Using ml_metrics_binary(), we can see how well the model performed.

ml_metrics_binary(sff_test_predictions)
#> # A tibble: 2 × 3
#>   .metric .estimator .estimate
#>   <chr>   <chr>          <dbl>
#> 1 roc_auc binary         0.706
#> 2 pr_auc  binary         0.567

Tune the model (optional)

The performance of the model may be acceptable, but there could be a desire to improve it.
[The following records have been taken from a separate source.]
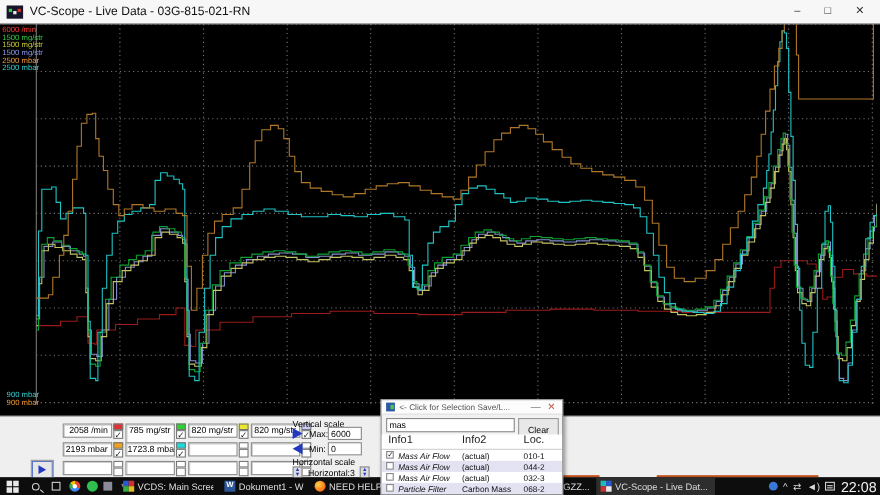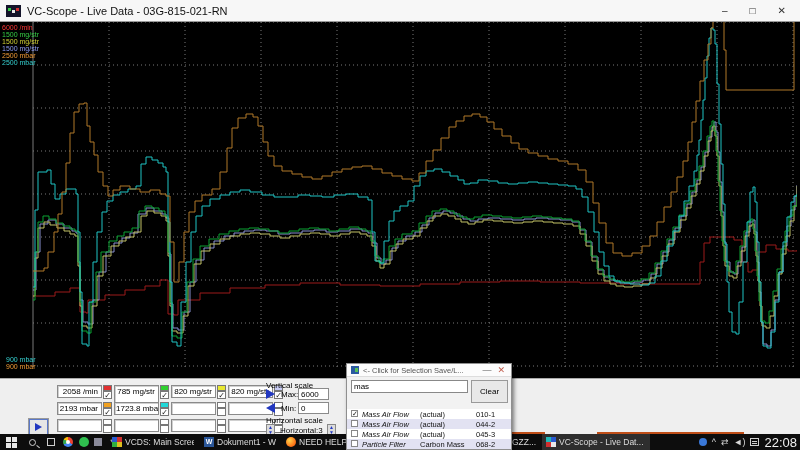--- a/index.html
+++ b/index.html
@@ -231,38 +231,43 @@
     <div class="popup-title">
       <span class="pic">
           <i></i>
         </span>
       <span class="ptxt">&lt;- Click for Selection Save/L...</span>
       <span class="pmin">—</span>
       <span class="pclose">✕</span>
     </div>
     <input class="popup-search" value="mas" style="">
     <button class="popup-clear">Clear</button>
+    <div class="popup-head">
+      <span style="left:6px;">Info1</span>
+      <span style="left:73px;">Info2</span>
+      <span style="left:129px;">Loc.</span>
+    </div>
     <div class="popup-rows" id="popupRows">
         <div class="prow">
           <span class="pchk">✓</span>
           <span class="c1">Mass Air Flow</span>
           <span class="c2">(actual)</span>
           <span class="c3">010-1</span>
         </div>
         <div class="prow stripe">
           <span class="pchk"></span>
           <span class="c1">Mass Air Flow</span>
           <span class="c2">(actual)</span>
           <span class="c3">044-2</span>
         </div>
         <div class="prow">
           <span class="pchk"></span>
           <span class="c1">Mass Air Flow</span>
           <span class="c2">(actual)</span>
-          <span class="c3">045-3</span>
+          <span class="c3">032-3</span>
         </div>
         <div class="prow stripe">
           <span class="pchk"></span>
           <span class="c1">Particle Filter</span>
           <span class="c2">Carbon Mass</span>
           <span class="c3">068-2</span>
         </div>
       </div>
   </div>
Hyper parameter tuning can be applied to figure if there are better function arguments to use. A big advantage of using an ML Pipeline for the initial model, is that we can literally use the exact same pipeline code to perform the tuning. The Grid Search Tuning article shows how to do this.